To start with, sense of life is something Rand made up that is similar to reality, but is too clunky to be a practical idea. There's no way to identify it with any clarity, measure it, isolate it, any of that.

But if you accept this fuzzy notion and pretend it refers to something profound, and further pretend it is a technical philosophy term, you can use it as grounds to demonize some people (or some art) and favor others--which is exactly what Rand did with it while she was alive.

Setting that aside, here is a really basic core story--one that includes every human being that is or ever was (and probably ever will be) with a minimum normal cognitive ability:

1. The protagonist is comfortable or at least in a familiar situation.

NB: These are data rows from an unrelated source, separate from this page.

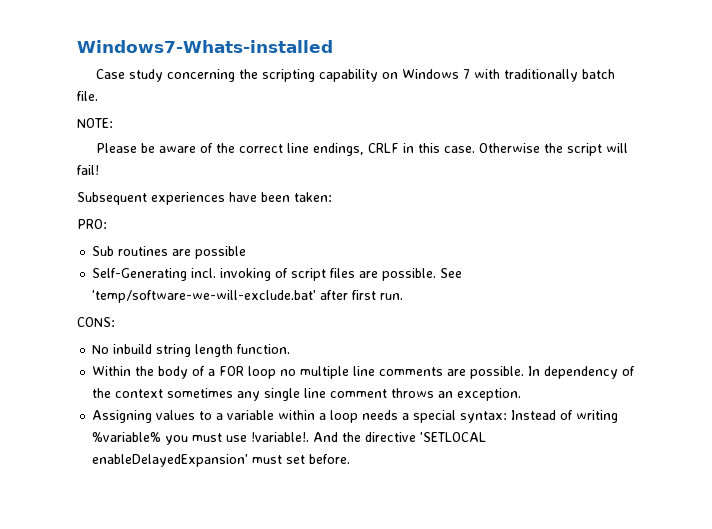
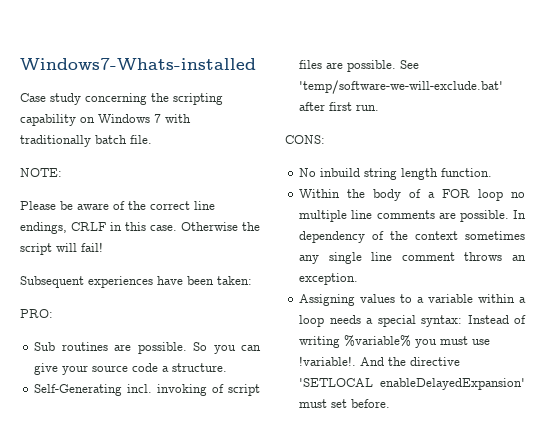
[195,246,247,259] possible -> [137,342,261,354] [34,363,228,375] possible. So you can give your source code a structure.

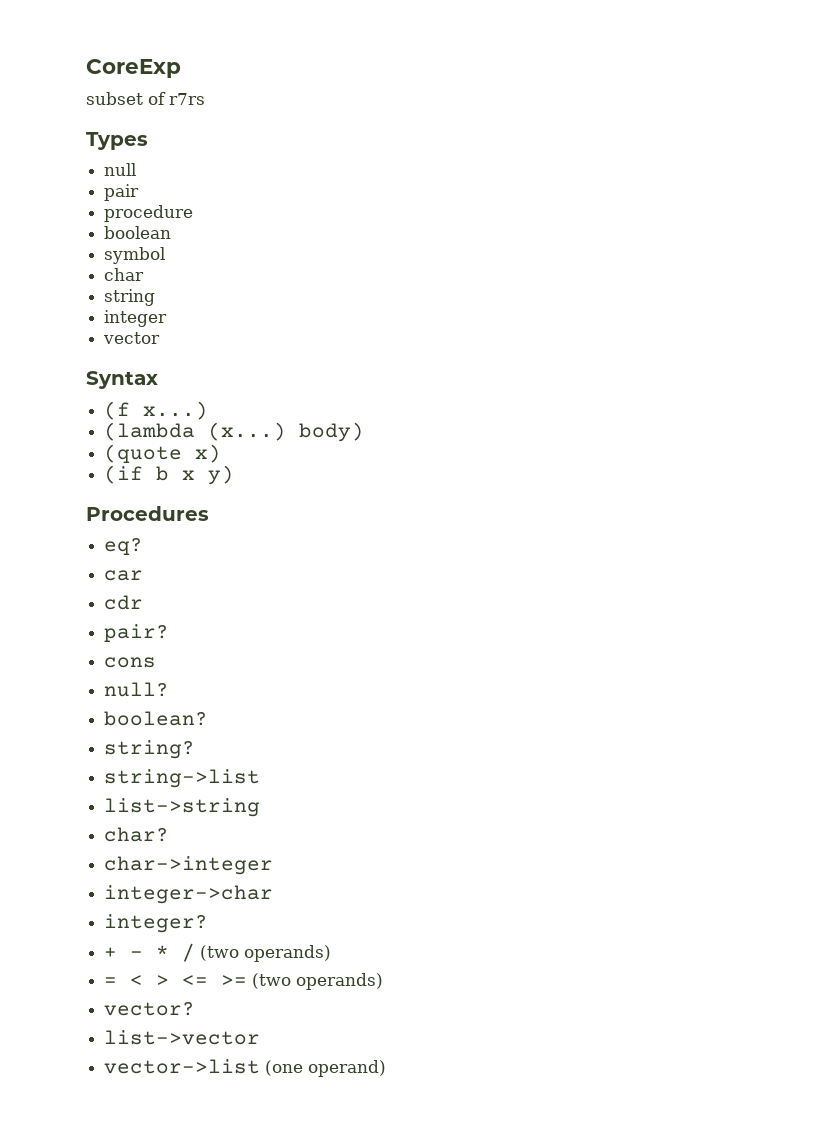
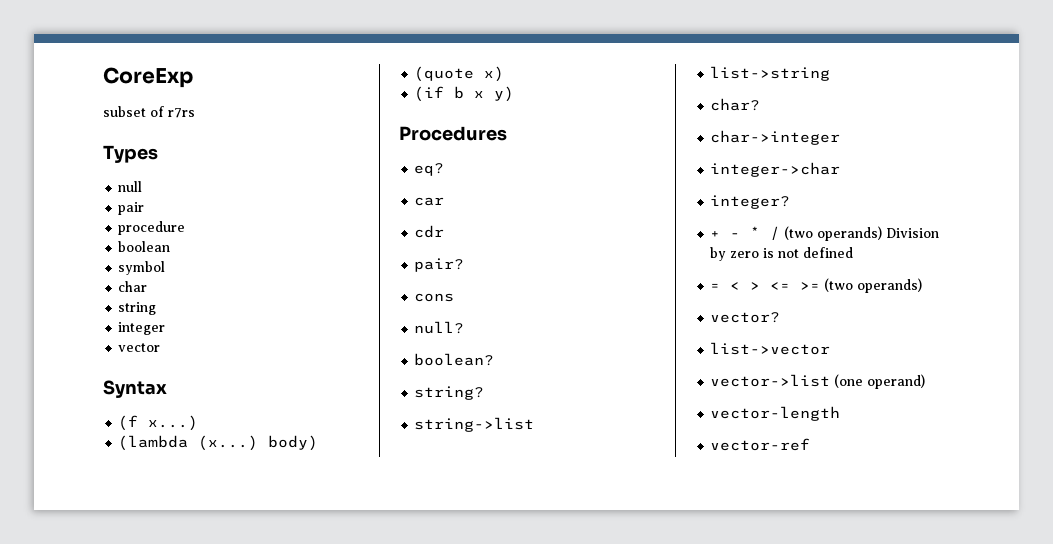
(332, 953) none -> [886,228,940,238] [710,247,854,261] Division by zero is not defined
(387, 1068) none -> [710,406,841,421] [710,438,811,451] // vector-length // vector-ref

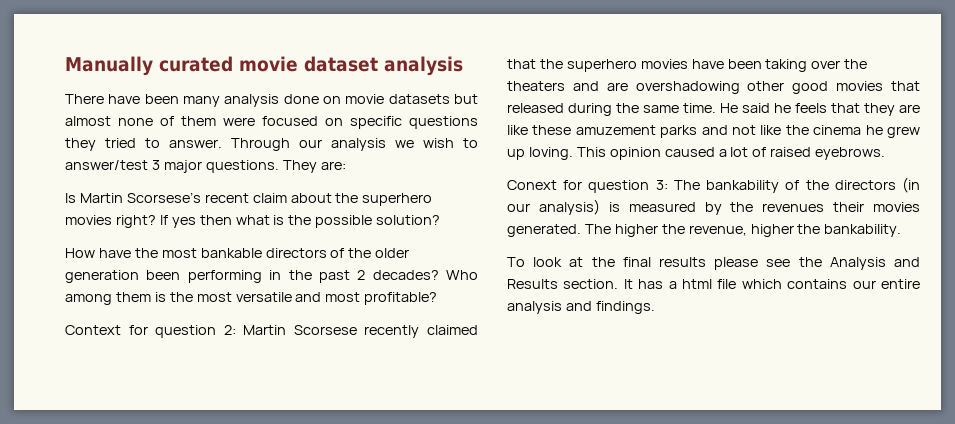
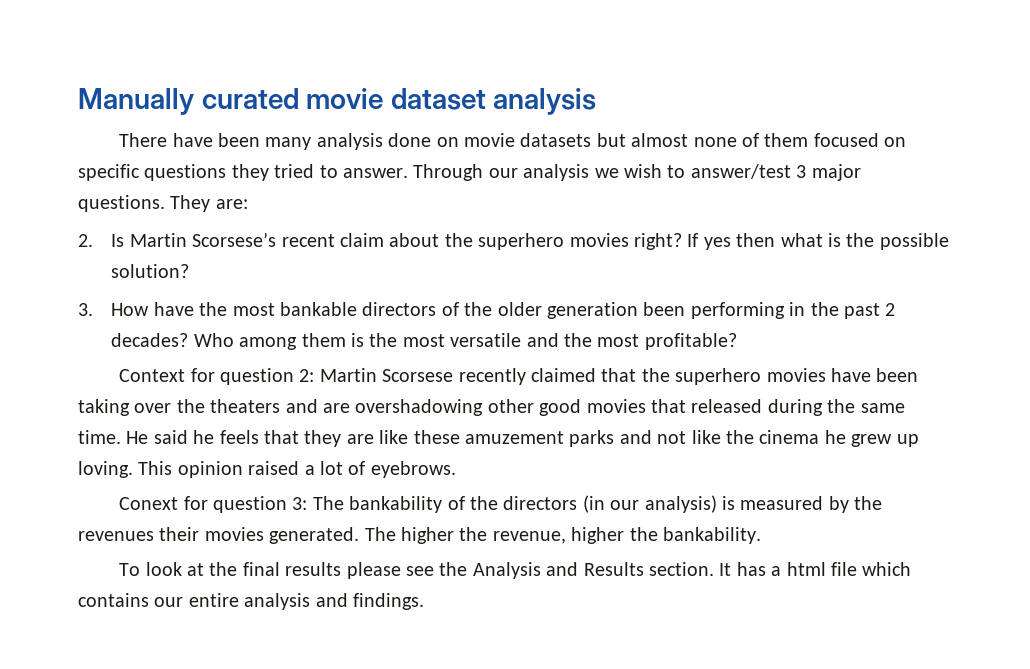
[223,117,255,126] were -> (809, 140) none
(346, 165) none -> [78,234,93,247] 2.
(441, 220) none -> [78,303,93,316] 3.
(322, 297) none -> [564,333,593,347] the
[664,147,715,157] caused -> [248,461,300,475] raised
[770,147,812,157] raised -> (366, 468) none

2. Something disrupts this situation.

3. The protagonist goes out into the unknown to face obstacles and antagonists, and acquires knowledge, skills or resources that deal with the disruption.

4. The protagonist brings them back to his or her original situation and uses them.

This is called the Hero's Journey and it is found in all mythologies since recorded time. Joseph Campbell wrote a book about it: The Hero with a Thousand Faces and there are countless works discussing it, fiction based on it, and so on.

Even Rand's fiction is based on it.

Whenever storytellers use this plot outline, they get audience. They can do it poorly and people will still like it. Why? Because it frames a universal human experience.

Stories based on this storyline are art--the kind of art humans have to do because they can't not do it. That has nothing to do with sense of life, naturalism versus romanticism, etc. But it does have something to do with human universals.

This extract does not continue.